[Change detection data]
= = = =
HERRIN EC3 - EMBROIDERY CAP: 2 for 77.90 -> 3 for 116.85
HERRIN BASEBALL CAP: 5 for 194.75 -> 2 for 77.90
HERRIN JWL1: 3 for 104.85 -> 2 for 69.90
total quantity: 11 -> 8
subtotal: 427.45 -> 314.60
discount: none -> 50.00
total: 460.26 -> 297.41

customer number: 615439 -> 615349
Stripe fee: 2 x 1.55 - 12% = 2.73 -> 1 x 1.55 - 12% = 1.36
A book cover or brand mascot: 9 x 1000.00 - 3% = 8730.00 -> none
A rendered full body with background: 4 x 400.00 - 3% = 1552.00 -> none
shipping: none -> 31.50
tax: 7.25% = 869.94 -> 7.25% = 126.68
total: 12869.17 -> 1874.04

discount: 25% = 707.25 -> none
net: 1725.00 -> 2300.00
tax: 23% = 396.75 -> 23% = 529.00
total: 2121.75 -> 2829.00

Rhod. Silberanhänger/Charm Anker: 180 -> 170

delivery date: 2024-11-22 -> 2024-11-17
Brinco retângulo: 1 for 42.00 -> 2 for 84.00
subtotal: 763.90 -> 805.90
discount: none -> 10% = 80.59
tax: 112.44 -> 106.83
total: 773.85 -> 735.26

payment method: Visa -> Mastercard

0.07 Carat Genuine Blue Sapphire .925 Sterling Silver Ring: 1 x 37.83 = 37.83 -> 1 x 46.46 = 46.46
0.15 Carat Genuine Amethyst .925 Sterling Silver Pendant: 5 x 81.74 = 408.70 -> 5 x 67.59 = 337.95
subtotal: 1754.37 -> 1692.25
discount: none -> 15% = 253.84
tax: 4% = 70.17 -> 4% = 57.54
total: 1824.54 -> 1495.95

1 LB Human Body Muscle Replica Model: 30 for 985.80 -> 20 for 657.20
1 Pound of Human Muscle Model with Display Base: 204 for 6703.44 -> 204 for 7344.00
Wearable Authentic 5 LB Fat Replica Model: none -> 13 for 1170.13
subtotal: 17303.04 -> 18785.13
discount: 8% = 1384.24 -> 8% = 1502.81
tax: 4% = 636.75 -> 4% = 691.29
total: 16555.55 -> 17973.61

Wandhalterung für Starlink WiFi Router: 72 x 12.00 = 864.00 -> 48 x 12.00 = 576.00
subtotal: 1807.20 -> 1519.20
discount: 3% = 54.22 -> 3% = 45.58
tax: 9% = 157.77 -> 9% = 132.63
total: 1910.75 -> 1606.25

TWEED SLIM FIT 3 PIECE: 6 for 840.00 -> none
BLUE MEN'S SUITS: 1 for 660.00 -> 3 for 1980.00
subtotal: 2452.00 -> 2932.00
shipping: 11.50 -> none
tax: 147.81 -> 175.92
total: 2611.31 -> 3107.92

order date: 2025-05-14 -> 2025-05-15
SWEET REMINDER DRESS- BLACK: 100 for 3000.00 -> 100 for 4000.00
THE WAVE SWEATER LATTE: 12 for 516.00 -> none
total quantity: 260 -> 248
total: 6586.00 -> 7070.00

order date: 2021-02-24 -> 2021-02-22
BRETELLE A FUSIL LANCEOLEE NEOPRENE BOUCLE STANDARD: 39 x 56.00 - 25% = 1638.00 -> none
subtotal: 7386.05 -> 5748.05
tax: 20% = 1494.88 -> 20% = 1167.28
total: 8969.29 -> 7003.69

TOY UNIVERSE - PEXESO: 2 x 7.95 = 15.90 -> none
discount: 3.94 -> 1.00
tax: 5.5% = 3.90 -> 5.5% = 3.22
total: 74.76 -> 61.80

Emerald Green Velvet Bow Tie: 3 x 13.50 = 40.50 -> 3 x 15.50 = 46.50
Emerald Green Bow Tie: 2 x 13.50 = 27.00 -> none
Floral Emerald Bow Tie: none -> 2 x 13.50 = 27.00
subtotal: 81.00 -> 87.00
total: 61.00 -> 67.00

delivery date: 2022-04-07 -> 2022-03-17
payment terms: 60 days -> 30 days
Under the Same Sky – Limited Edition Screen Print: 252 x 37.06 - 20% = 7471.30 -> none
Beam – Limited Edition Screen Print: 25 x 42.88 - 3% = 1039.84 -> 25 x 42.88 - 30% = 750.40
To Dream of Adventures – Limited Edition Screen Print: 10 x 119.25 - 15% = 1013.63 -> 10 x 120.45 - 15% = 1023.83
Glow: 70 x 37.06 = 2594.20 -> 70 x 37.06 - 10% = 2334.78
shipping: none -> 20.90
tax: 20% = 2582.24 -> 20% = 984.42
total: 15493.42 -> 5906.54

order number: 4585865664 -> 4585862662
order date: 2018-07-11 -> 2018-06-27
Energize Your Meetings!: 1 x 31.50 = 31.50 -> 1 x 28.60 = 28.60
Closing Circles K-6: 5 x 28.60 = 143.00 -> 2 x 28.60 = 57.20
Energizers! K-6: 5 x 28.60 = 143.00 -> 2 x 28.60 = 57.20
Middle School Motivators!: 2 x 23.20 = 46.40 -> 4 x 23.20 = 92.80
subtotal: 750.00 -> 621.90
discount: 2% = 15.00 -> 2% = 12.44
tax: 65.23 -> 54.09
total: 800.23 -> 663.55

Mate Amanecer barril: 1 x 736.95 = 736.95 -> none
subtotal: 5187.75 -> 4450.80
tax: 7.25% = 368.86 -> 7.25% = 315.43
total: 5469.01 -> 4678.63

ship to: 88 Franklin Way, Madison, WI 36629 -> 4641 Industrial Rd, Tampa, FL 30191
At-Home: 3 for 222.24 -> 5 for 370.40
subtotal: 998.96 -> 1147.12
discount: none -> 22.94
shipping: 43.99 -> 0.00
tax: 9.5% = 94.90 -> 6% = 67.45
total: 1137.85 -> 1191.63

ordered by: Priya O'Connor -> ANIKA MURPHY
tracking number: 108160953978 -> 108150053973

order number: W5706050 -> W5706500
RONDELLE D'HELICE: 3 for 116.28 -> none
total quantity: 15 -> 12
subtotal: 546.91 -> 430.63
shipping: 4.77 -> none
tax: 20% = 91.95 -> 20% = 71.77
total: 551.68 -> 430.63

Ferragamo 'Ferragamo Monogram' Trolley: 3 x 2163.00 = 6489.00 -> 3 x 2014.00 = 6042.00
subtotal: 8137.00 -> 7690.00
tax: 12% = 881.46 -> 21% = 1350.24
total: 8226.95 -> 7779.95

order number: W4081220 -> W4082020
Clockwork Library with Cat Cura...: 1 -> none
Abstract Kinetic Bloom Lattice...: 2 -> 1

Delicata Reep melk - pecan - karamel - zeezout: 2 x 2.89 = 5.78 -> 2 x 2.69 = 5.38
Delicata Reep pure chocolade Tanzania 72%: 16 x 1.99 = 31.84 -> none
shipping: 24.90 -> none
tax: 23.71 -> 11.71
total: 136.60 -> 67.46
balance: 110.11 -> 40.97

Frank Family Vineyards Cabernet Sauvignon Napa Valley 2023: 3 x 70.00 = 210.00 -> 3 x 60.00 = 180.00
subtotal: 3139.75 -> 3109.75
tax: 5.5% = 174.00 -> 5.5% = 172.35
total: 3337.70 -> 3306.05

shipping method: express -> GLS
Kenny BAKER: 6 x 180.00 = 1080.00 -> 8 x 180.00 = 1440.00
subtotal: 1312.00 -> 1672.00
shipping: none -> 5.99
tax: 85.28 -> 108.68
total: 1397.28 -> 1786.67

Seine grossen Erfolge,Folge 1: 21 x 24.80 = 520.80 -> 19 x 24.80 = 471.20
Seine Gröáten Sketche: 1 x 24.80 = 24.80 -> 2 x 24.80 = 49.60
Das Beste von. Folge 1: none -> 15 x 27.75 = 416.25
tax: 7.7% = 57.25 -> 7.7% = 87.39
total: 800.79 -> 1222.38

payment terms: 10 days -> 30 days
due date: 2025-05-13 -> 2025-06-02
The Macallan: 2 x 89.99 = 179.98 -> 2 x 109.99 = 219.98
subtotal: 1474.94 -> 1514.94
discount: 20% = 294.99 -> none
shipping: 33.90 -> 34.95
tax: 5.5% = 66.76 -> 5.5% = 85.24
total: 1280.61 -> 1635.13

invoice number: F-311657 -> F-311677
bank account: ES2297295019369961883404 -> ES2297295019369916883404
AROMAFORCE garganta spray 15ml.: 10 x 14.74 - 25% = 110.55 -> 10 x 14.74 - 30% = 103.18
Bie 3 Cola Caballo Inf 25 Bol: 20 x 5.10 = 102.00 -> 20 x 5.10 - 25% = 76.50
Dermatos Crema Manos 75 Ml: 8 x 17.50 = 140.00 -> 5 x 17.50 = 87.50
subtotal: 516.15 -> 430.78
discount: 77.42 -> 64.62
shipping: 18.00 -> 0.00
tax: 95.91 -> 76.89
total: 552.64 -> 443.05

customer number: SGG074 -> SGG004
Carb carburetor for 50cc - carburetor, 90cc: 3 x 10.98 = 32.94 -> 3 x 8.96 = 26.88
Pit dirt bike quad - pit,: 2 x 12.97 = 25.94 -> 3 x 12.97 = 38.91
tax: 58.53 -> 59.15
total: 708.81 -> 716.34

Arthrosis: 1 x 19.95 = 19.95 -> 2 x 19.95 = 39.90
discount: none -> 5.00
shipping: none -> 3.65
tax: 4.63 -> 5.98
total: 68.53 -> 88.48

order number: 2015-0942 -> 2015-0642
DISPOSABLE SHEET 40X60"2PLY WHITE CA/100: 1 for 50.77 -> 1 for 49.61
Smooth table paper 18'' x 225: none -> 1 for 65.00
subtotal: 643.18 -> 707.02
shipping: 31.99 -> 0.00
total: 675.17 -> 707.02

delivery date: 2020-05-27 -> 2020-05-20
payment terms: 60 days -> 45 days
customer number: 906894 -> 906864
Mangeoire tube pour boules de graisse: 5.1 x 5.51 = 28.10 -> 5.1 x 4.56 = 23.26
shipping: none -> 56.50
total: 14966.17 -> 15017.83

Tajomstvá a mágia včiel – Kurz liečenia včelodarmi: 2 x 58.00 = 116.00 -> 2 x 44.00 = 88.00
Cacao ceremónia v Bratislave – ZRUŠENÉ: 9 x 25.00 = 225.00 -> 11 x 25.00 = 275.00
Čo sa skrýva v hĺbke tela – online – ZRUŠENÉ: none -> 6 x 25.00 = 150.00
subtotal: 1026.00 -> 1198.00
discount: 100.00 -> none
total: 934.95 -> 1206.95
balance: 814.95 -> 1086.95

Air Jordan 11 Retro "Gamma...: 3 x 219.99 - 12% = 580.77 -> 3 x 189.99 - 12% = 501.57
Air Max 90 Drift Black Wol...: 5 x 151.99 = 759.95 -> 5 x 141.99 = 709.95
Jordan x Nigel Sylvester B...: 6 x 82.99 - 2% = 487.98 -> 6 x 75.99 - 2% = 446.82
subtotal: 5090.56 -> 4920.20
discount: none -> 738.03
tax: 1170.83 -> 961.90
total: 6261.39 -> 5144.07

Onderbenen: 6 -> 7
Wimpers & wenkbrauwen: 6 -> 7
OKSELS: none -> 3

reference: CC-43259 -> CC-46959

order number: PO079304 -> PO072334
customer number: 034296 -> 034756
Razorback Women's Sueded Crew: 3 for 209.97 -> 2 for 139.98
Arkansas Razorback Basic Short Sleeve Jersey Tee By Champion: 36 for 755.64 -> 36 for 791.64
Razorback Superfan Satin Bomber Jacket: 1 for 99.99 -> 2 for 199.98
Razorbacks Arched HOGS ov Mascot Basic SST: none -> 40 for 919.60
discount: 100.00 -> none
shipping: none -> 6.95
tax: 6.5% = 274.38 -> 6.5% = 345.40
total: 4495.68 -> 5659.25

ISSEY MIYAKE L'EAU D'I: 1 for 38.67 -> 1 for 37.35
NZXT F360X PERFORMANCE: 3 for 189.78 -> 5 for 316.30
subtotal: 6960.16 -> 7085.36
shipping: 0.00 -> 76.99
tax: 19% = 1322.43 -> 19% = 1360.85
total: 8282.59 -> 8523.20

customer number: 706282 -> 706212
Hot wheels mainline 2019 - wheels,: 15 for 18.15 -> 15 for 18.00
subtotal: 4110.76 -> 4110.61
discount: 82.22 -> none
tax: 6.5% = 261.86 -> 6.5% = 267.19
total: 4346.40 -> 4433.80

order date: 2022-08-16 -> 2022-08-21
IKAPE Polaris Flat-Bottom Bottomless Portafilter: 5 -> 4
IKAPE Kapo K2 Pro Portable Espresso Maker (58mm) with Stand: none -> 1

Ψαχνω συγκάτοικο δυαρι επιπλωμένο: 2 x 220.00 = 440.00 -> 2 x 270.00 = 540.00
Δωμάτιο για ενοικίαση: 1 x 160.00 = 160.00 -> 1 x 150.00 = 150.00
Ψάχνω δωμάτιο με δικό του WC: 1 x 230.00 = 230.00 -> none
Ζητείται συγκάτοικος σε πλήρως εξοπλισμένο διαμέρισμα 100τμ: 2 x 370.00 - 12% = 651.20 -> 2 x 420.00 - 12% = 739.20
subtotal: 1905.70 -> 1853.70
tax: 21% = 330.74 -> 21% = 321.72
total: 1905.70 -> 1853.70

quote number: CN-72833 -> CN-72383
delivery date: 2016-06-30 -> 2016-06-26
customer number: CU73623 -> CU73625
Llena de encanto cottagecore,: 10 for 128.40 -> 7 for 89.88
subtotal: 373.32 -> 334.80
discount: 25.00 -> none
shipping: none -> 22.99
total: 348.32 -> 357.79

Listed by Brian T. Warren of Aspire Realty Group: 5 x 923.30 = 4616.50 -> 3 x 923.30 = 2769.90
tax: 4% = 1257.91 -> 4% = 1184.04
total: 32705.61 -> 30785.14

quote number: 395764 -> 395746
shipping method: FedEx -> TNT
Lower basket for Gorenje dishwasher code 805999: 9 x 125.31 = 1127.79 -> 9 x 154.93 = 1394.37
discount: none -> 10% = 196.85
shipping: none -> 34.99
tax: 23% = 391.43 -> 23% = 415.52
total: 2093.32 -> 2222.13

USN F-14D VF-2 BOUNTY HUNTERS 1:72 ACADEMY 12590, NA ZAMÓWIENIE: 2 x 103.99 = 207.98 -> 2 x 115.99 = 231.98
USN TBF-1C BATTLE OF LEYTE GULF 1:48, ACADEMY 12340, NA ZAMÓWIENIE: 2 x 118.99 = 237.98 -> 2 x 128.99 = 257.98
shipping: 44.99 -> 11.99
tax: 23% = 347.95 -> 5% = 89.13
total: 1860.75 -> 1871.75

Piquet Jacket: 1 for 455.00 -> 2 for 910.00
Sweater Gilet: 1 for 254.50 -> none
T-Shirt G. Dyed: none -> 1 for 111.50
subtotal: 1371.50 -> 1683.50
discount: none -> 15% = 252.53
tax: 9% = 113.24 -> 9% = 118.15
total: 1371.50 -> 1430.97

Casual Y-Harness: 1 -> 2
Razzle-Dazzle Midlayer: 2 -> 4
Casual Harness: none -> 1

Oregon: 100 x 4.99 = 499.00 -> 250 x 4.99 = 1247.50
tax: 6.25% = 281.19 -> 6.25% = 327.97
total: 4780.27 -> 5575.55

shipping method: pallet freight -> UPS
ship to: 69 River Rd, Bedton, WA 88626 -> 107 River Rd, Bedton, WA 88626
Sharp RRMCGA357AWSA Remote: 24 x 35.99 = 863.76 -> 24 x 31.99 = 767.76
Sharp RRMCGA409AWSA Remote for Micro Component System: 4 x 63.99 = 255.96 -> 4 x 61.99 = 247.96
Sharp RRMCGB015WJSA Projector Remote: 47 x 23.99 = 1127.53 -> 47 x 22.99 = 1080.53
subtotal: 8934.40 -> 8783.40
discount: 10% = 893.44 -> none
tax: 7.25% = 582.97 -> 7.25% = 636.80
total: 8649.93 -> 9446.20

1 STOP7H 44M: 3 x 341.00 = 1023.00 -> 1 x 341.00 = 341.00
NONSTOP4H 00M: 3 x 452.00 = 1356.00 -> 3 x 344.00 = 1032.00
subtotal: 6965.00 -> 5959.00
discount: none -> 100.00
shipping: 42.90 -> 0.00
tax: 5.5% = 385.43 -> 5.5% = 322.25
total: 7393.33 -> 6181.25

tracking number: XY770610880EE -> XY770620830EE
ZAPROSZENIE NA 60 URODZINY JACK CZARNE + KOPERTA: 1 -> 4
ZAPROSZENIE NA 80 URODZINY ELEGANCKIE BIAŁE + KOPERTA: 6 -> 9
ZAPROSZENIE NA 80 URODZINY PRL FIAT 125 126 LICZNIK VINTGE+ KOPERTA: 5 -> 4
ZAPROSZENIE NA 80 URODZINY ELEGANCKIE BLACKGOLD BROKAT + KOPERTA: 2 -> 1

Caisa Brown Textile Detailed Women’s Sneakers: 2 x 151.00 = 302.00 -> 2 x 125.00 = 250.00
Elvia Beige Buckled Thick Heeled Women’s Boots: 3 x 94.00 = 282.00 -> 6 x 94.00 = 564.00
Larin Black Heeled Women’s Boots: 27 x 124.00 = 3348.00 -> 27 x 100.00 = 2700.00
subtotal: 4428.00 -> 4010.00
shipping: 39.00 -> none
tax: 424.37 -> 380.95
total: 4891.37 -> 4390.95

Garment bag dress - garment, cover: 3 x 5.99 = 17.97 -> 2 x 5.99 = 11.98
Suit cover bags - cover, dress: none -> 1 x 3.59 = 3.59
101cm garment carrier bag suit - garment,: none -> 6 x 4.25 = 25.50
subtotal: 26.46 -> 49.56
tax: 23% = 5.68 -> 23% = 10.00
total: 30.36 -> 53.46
= = = =
- Required work:
Repeat word for word the lines above that run from the line containing "Middle School Motivators!: 2" through the line containing "total: 551.68 -> 430.63", both ends included, and nothing else.

- Worked solution:
Middle School Motivators!: 2 x 23.20 = 46.40 -> 4 x 23.20 = 92.80
subtotal: 750.00 -> 621.90
discount: 2% = 15.00 -> 2% = 12.44
tax: 65.23 -> 54.09
total: 800.23 -> 663.55

Mate Amanecer barril: 1 x 736.95 = 736.95 -> none
subtotal: 5187.75 -> 4450.80
tax: 7.25% = 368.86 -> 7.25% = 315.43
total: 5469.01 -> 4678.63

ship to: 88 Franklin Way, Madison, WI 36629 -> 4641 Industrial Rd, Tampa, FL 30191
At-Home: 3 for 222.24 -> 5 for 370.40
subtotal: 998.96 -> 1147.12
discount: none -> 22.94
shipping: 43.99 -> 0.00
tax: 9.5% = 94.90 -> 6% = 67.45
total: 1137.85 -> 1191.63

ordered by: Priya O'Connor -> ANIKA MURPHY
tracking number: 108160953978 -> 108150053973

order number: W5706050 -> W5706500
RONDELLE D'HELICE: 3 for 116.28 -> none
total quantity: 15 -> 12
subtotal: 546.91 -> 430.63
shipping: 4.77 -> none
tax: 20% = 91.95 -> 20% = 71.77
total: 551.68 -> 430.63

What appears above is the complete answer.